The Mbara Clinic Project

During the February 2020 visit to Kenya, the Yellowmen medical and educational teams spent a great deal of time in discussions with the local people of Mbara about the possibility of building a clinic that would serve this isolated mountain community. In September 2019 we had the first inkling that the only way that the devastating health impacts of not having any local medical services could be mitigated for Mbara was by building a clinic. Interviewing local people made the situation and urgency of a solution abundantly clear.

Villagers waiting to talk about why a clinic is needed

Richard, aged about 50, spoke of the death of his brother.
‘The biggest problem of Mbara is that the medical facilities at Sostin one way and Sengele the other is that they are at least 5 km away. We need our own medical facility to care for us.
A time ago my brother was very ill. I decided to carry him 6 km to Sostin clinic and walked with him on my back. It was hard. When I got to Sostin they said that they had no medicine for him and to take him down the mountain to Marich. I walked the next 7 km to Marich. When I got down the mountain, I put my brother on the ground so that I could rest.
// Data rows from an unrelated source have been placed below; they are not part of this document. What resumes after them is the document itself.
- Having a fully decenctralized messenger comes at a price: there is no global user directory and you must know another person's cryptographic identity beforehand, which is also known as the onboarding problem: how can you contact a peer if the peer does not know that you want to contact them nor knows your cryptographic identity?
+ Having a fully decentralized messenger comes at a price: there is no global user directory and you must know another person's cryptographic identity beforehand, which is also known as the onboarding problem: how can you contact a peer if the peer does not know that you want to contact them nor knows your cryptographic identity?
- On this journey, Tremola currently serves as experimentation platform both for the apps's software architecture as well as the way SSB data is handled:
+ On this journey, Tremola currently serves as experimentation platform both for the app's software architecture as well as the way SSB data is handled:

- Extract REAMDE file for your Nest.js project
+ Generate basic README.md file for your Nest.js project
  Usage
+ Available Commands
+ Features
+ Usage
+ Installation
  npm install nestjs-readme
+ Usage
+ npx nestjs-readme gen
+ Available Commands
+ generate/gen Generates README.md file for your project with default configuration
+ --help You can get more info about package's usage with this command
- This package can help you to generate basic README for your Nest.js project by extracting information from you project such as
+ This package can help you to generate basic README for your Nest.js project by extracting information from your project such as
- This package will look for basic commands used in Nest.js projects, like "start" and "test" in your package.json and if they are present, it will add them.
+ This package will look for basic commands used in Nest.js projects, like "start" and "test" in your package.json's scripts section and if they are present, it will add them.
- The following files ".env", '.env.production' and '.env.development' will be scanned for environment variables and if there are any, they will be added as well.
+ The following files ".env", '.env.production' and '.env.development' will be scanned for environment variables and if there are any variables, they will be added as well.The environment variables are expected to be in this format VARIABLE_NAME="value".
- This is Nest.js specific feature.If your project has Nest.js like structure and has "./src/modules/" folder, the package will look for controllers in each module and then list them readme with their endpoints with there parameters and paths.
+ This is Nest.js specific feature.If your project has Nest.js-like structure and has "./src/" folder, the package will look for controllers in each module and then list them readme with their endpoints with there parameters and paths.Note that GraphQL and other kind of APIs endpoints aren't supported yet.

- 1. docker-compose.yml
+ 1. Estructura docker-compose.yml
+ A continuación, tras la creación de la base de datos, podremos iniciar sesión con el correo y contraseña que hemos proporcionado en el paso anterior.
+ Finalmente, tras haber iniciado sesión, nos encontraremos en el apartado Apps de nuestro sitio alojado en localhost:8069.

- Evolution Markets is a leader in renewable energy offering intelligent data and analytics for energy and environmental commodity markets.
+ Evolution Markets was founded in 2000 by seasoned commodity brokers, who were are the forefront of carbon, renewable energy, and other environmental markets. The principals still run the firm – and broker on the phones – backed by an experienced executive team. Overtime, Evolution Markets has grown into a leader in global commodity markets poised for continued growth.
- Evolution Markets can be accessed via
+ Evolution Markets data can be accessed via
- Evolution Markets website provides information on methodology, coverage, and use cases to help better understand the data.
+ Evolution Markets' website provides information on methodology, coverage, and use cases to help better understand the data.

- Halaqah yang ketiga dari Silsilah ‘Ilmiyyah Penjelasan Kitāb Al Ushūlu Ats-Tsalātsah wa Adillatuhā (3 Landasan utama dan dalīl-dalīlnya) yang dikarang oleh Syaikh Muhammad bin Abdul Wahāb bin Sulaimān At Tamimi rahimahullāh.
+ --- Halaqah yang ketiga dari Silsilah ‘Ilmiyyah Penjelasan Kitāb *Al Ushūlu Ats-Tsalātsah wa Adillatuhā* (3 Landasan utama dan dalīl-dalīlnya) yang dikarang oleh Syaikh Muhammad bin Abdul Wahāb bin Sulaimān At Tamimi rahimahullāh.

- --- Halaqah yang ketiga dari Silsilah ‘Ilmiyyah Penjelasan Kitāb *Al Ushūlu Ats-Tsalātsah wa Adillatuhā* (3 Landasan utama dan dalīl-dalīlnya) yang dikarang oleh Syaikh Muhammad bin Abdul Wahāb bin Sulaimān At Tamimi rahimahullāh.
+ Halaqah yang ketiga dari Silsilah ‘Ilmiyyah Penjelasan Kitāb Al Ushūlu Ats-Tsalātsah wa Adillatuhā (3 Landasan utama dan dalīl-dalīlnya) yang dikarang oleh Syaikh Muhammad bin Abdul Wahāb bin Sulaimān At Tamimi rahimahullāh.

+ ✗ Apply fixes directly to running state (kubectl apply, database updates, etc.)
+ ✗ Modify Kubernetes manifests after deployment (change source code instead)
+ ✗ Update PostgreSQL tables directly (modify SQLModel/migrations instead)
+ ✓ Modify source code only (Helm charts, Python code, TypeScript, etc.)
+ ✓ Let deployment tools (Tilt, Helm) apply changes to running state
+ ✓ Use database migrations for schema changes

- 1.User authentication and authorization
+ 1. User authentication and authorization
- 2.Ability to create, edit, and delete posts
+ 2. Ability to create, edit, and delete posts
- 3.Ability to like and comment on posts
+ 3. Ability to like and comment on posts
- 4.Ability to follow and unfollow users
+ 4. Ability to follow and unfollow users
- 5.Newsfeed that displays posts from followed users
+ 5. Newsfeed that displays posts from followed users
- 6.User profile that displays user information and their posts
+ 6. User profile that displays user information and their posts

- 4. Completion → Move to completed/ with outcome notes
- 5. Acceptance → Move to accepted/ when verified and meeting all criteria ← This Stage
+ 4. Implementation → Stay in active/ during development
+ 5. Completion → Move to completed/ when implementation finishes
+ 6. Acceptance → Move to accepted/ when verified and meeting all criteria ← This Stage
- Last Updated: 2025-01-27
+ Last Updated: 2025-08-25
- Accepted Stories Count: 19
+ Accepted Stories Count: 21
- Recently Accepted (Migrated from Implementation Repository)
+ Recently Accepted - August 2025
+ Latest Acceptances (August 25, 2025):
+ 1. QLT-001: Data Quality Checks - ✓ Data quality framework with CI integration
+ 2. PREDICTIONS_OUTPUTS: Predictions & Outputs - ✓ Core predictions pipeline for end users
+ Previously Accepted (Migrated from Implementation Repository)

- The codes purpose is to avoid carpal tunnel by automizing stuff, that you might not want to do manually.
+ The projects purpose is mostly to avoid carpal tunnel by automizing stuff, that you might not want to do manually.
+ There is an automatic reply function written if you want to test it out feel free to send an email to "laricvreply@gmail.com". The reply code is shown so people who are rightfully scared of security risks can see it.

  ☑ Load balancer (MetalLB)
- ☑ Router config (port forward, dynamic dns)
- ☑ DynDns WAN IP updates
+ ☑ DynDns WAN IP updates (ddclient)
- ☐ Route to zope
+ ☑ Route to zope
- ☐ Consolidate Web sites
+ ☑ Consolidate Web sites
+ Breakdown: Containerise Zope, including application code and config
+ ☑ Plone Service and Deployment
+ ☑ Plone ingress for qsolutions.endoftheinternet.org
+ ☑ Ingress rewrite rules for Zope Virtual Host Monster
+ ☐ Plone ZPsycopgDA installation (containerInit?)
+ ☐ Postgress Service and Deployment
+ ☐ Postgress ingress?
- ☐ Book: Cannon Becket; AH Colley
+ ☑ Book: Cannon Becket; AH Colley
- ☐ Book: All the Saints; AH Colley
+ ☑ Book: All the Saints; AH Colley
I found he was dead.’

‘I was born up mountain Kaimot. I am 69 years old. There was no school in the village when I was born and we could not afford to send me to a boarding school. I gave birth to 10 children but three died. Two had legs that swelled up and then they died. Another baby died when I had to get to Ortum (25 km away) for a caesarean. It took so long to get there that by the time they delivered the baby it was dead. I try to help local mothers so that they do not suffer like I did.’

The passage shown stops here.